## BRIEF
Please give the number of lines in the entries below that hold "mysql", with no other words.

RECORDS SHOWN Start Marker

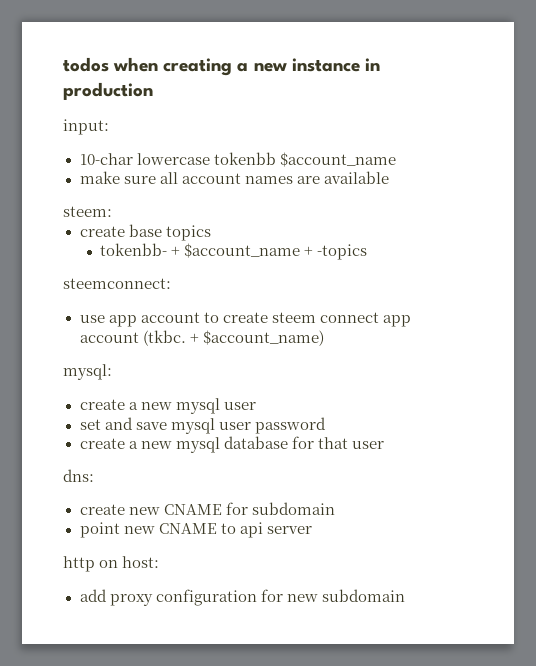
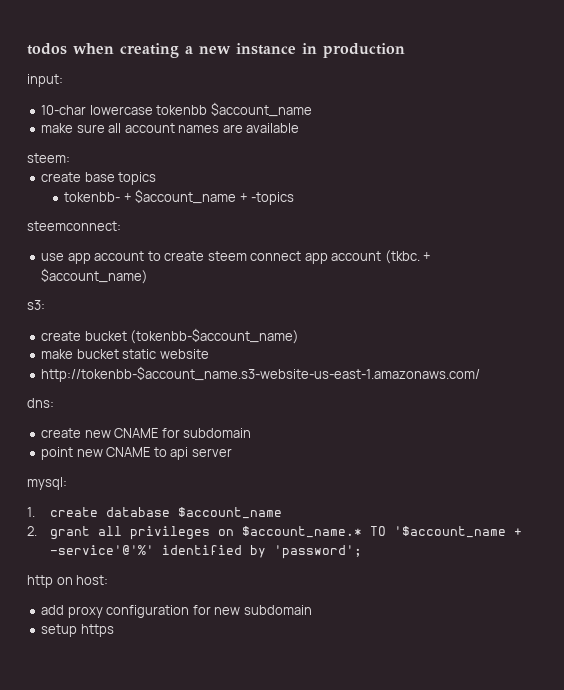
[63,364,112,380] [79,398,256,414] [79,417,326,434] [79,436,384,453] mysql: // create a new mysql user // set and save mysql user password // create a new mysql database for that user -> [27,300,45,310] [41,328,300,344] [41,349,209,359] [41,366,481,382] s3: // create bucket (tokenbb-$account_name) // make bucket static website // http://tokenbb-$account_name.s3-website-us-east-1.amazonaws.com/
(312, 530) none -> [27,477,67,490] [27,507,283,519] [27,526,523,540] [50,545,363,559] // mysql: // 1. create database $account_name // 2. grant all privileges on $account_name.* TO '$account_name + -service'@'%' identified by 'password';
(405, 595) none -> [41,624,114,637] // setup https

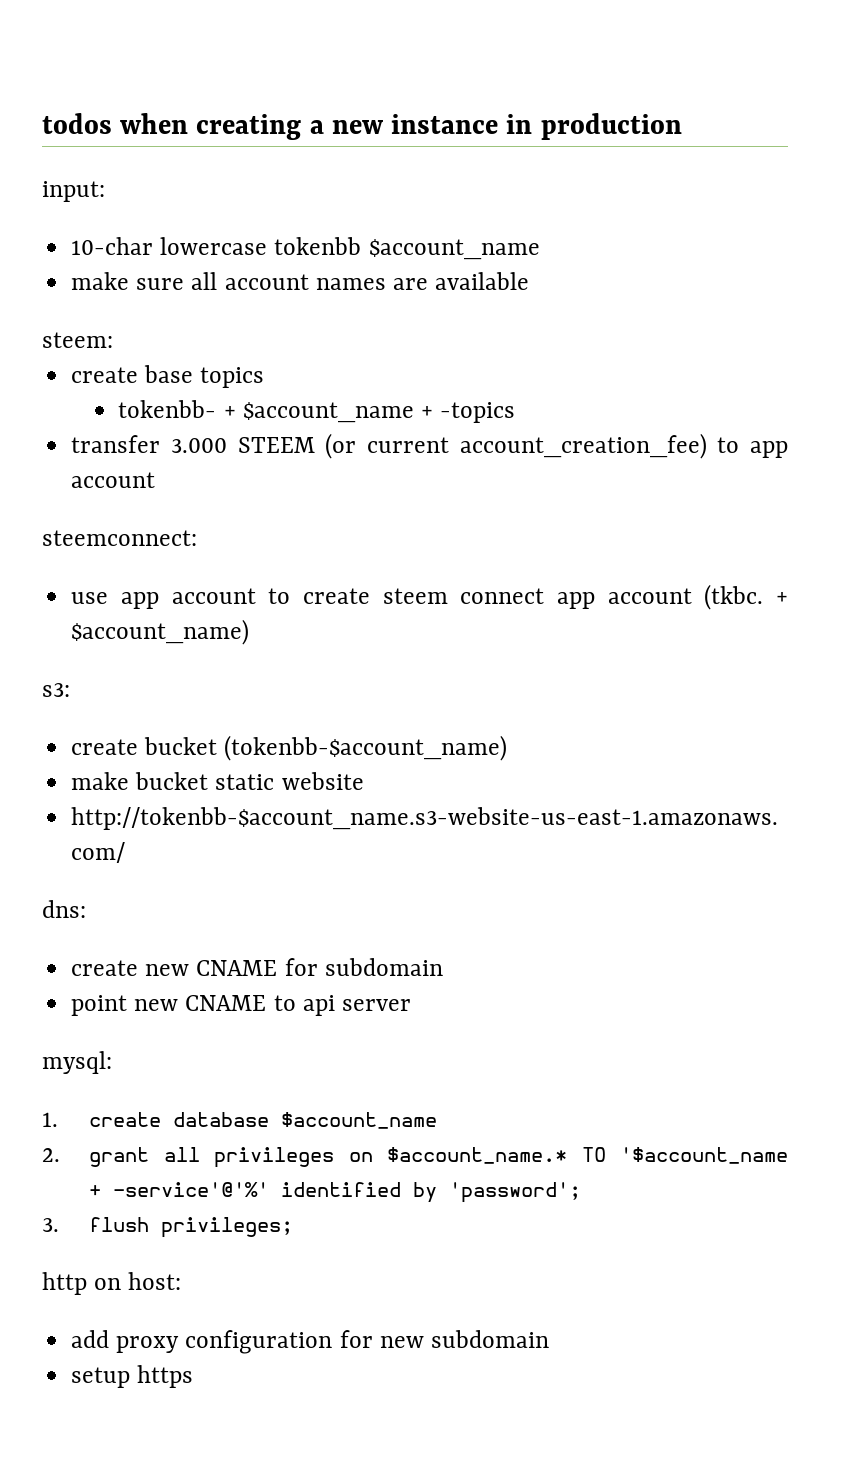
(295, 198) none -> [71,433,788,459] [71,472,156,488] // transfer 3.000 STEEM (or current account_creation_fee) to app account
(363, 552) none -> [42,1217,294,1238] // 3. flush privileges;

RECORDS SHOWN End Marker

## TASK ANSWER
2